Smelling your date’s armpit, with overt gesticulations and in a five star restaurant nonetheless, would be more couth than smelling a wine cork. And here’s why...

You won’t learn about the wine by smelling the cork. You may learn what a tree smells like. But Adirondack excursions today surely provide such sensorial experiences.

Certainly if you have a “corked” bottle of wine (a wine contaminated with _Trichloroanisole,_ a contaminant found in corks but also in barrels, and sometimes even wood in a cellar), then a musty smell may be evident in your cork.

But if some unpleasant yet mild acidity rests in the wine, pushing the cork up your nostrils will not give you a clue.

And if that bottle _is_ corked, you won’t need the cork itself to tell you that. Tasting the wine works better than all else, and you’ll smell and recognize that “grandmother’s attic aura” emanating from the wine before it hits your throat.

But a ‘corked’ bottle is truly worlds rarer than people think and more common in the tropics where wine delivery and storage can involve temperatures of severe heat. Don’t order expensive wine in the tropics for this reason and don’t fall for ignorant people who think “some cork was floating in the wine and so that means it’s a corked bottle”. Not the case.

Others believe they should _squeeze _or feel the cork. This urban myth amuses me most, and is quite entertaining to view; as folk massage what they view as the "Ouija Board" of the wine they’re drinking, and thus hope to be granted a wealth of information regarding the goods in the bottle.

But there are firm corks that have rancid acid following behind and corks which are removed in three or fifteen crumbled pieces but to reveal quite beautiful liquid! So that “test,” just doesn't entirely make all that much sense.

Some people still, two dates out of my too many, try to _read _the cork! They may be reading the name of the wine as to assure that they haven’t been “tricked” and thus given phony grape juice filtered carefully into a three-hundred dollar bottle of vino and then stuffed shut with the original cork that shall reveal the rot gut for whatever it is! Paranoia may have its merits, but not at dinner.

Save cork reading for the graphologists or folk who check the scripted print of design logos. Read the menu instead.

*The rule to know, is: IGNORE the cork. Do nothing. The sommelier will place it there and politely wait for you to do something. But do nothing. Nothing!*

Don't talk to the cork, don't put it up your partner's derrière - at least not right there in the restaurant - and if the sommelier becomes obnoxious and really pushes it in front of you and hesitates to pour the wine; then you _could,_ I suppose, take your steak knife and proceed to hack the object up and into infinitesimal bits until your server drops the bottle and the restaurant is cleared and closed for your private enjoyment.

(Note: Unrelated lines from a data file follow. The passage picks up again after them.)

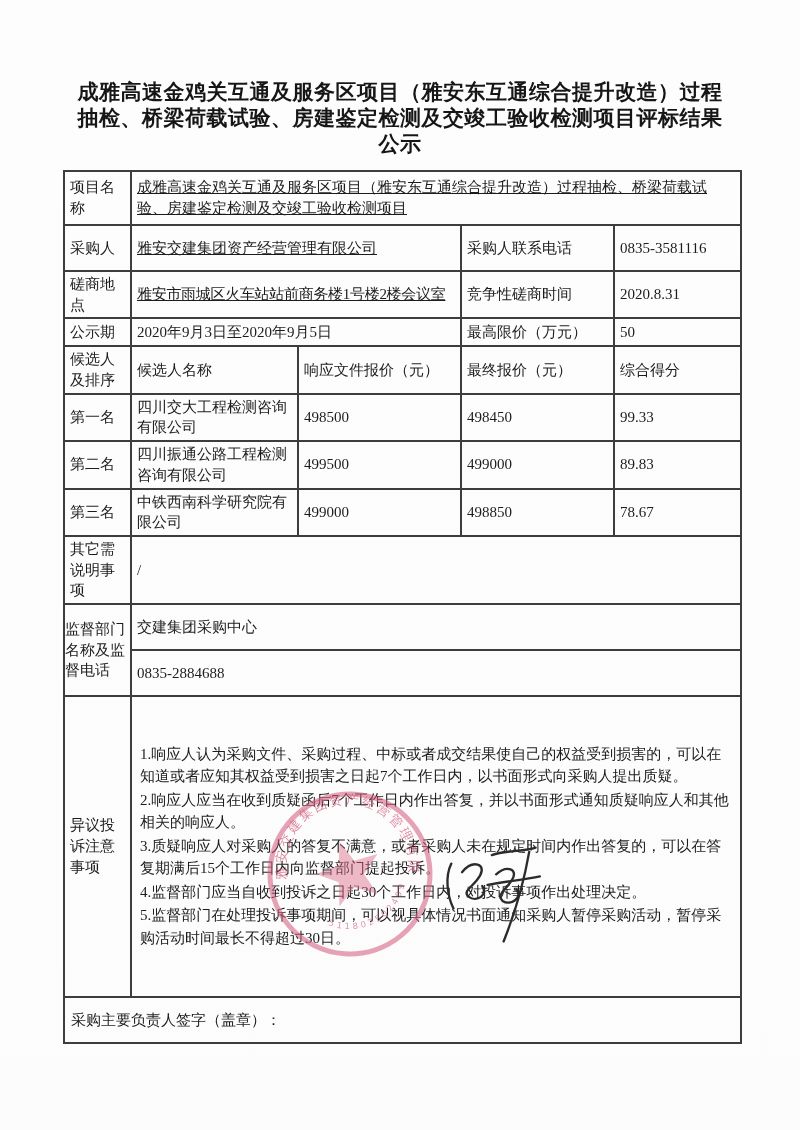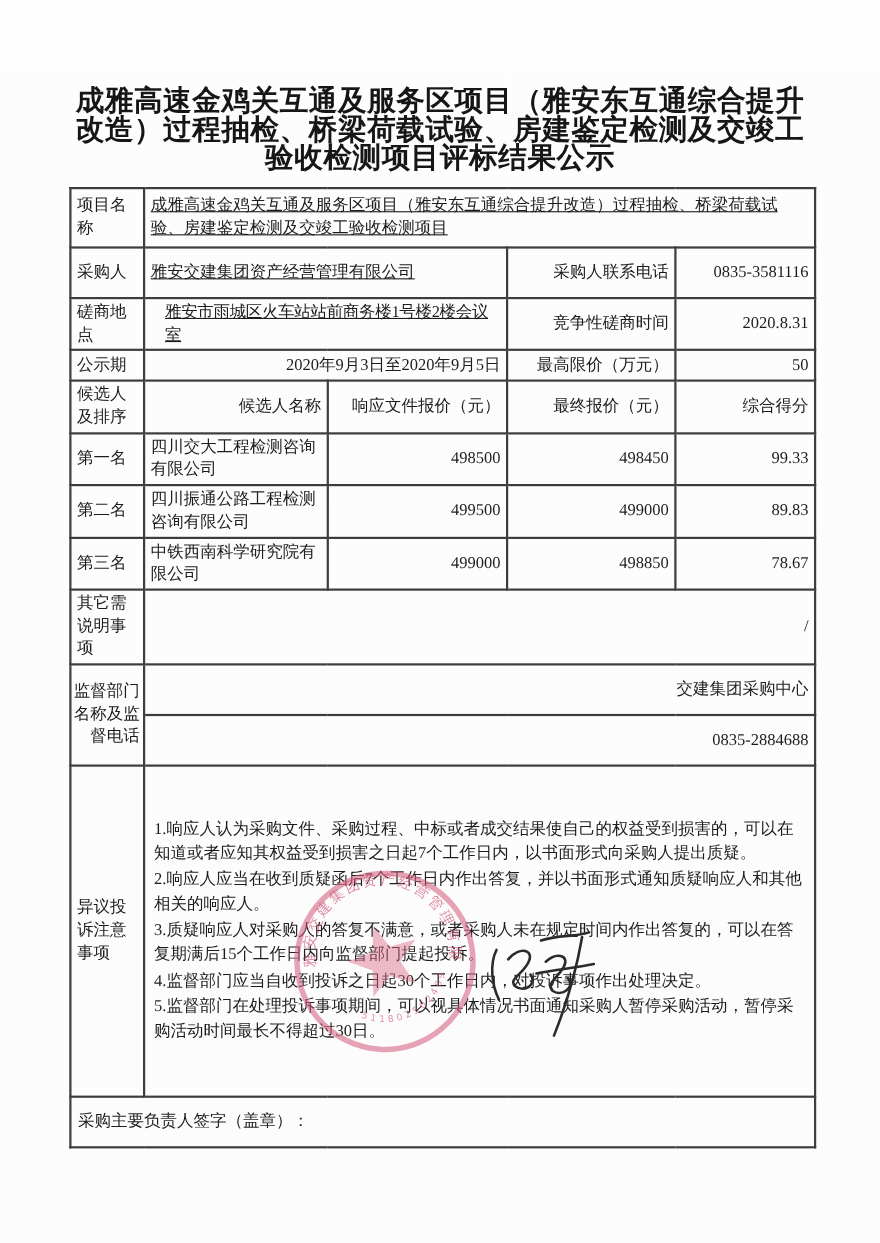--- a/index.html
+++ b/index.html
@@ -14,7 +14,7 @@
   .page{position:absolute;inset:0;background:linear-gradient(180deg,#fdfdfd 0%,#fcfcfc 100%);}
   .doc-title{
     position:absolute;top:79px;left:68px;width:664px;
-    text-align:center;font-weight:bold;font-size:26px;line-height:26px;
+    text-align:center;font-weight:bold;font-size:21px;line-height:26px;
     color:#161616;letter-spacing:0.5px;
   }
   table.main{

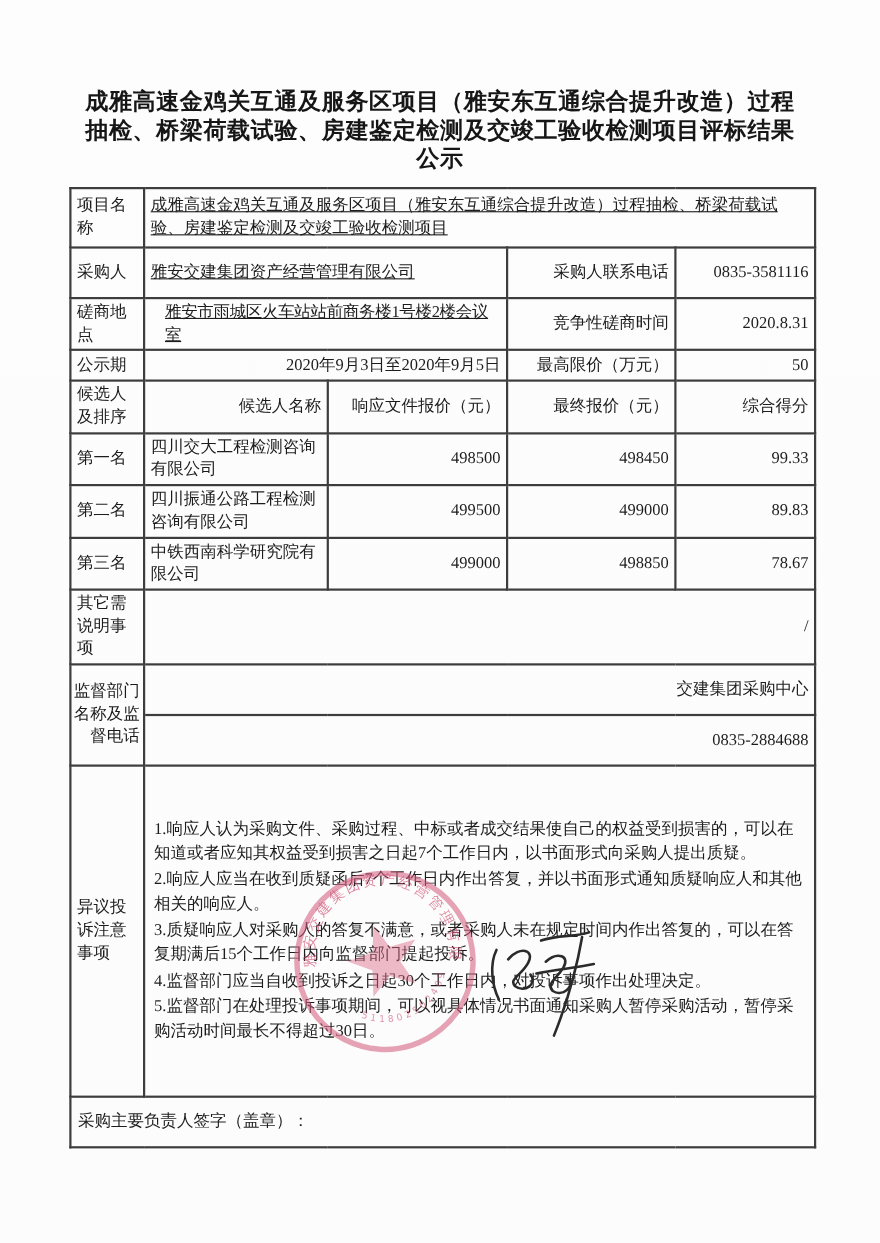--- a/index.html
+++ b/index.html
@@ -30,7 +30,7 @@
     overflow:hidden;
   }
   td.lbl{padding-left:4px;padding-right:2px;}
-  td.ctr{text-align:right;}
+  td.ctr{text-align:left;}
   td.val{padding-left:8px;text-decoration:underline;}
   .notice p{margin:0 0 1px 0;font-size:15px;line-height:1.5;}
   .sig-label{font-size:15px;}

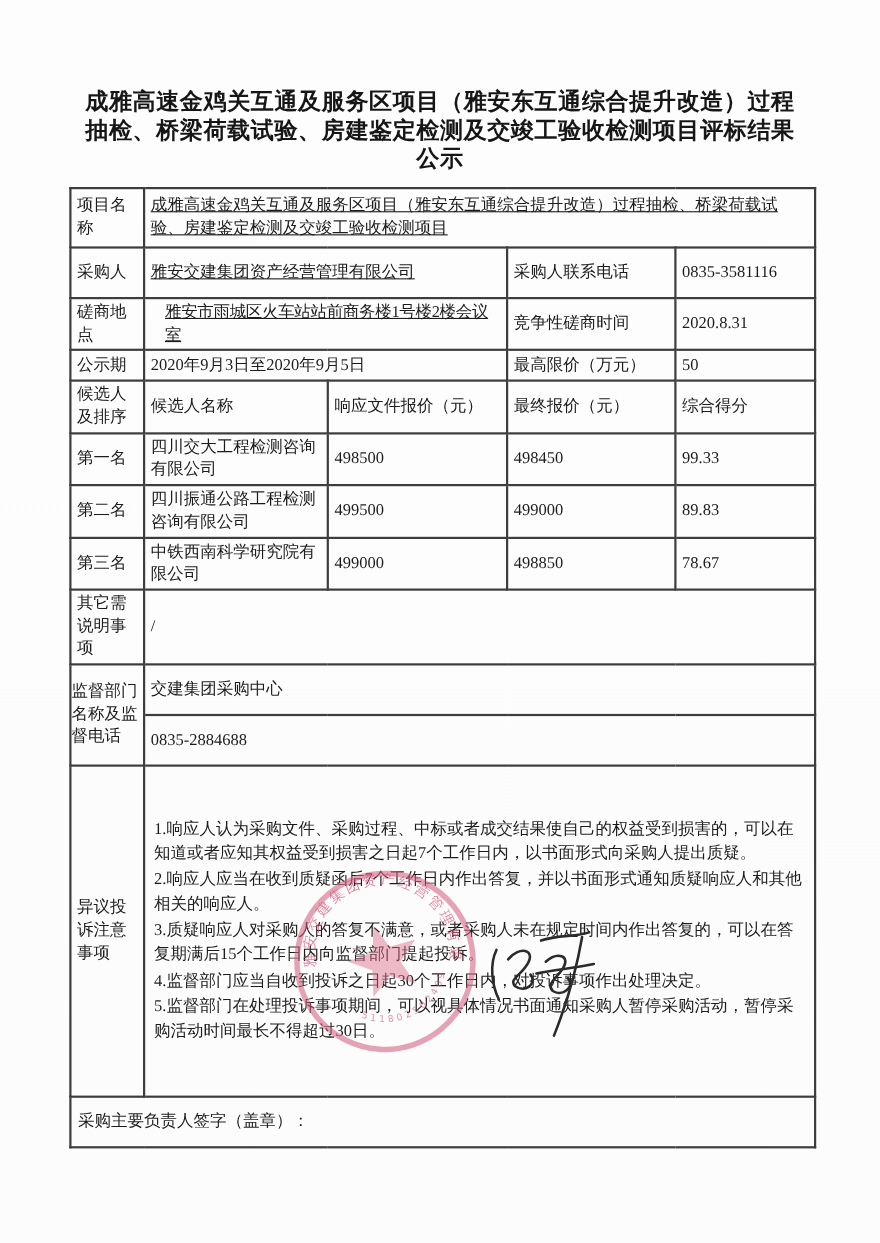--- a/index.html
+++ b/index.html
@@ -72,7 +72,7 @@
       </tr>
       <tr>
         <td class="lbl" style="height:36px">磋商地点</td>
-        <td class="val" colspan="2" style="padding-left:18px;letter-spacing:-0.3px">雅安市雨城区火车站站前商务楼1号楼2楼会议室</td>
+        <td class="val" colspan="2" style="padding-left:5px;letter-spacing:-0.3px">雅安市雨城区火车站站前商务楼1号楼2楼会议室</td>
         <td class="ctr">竞争性磋商时间</td>
         <td class="ctr">2020.8.31</td>
       </tr>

But simply nodding toward the holder of wine, with the encouraging words, “Wonderful, thank you. Go right ahead and pour,” should result with some wine in your glass.

When SMOKING food at home, perhaps saved corks could be glued onto grapevine wreaths and made into holiday décor to hang on smokehouses, or simply added in some creative way to your home life and smoking environment too.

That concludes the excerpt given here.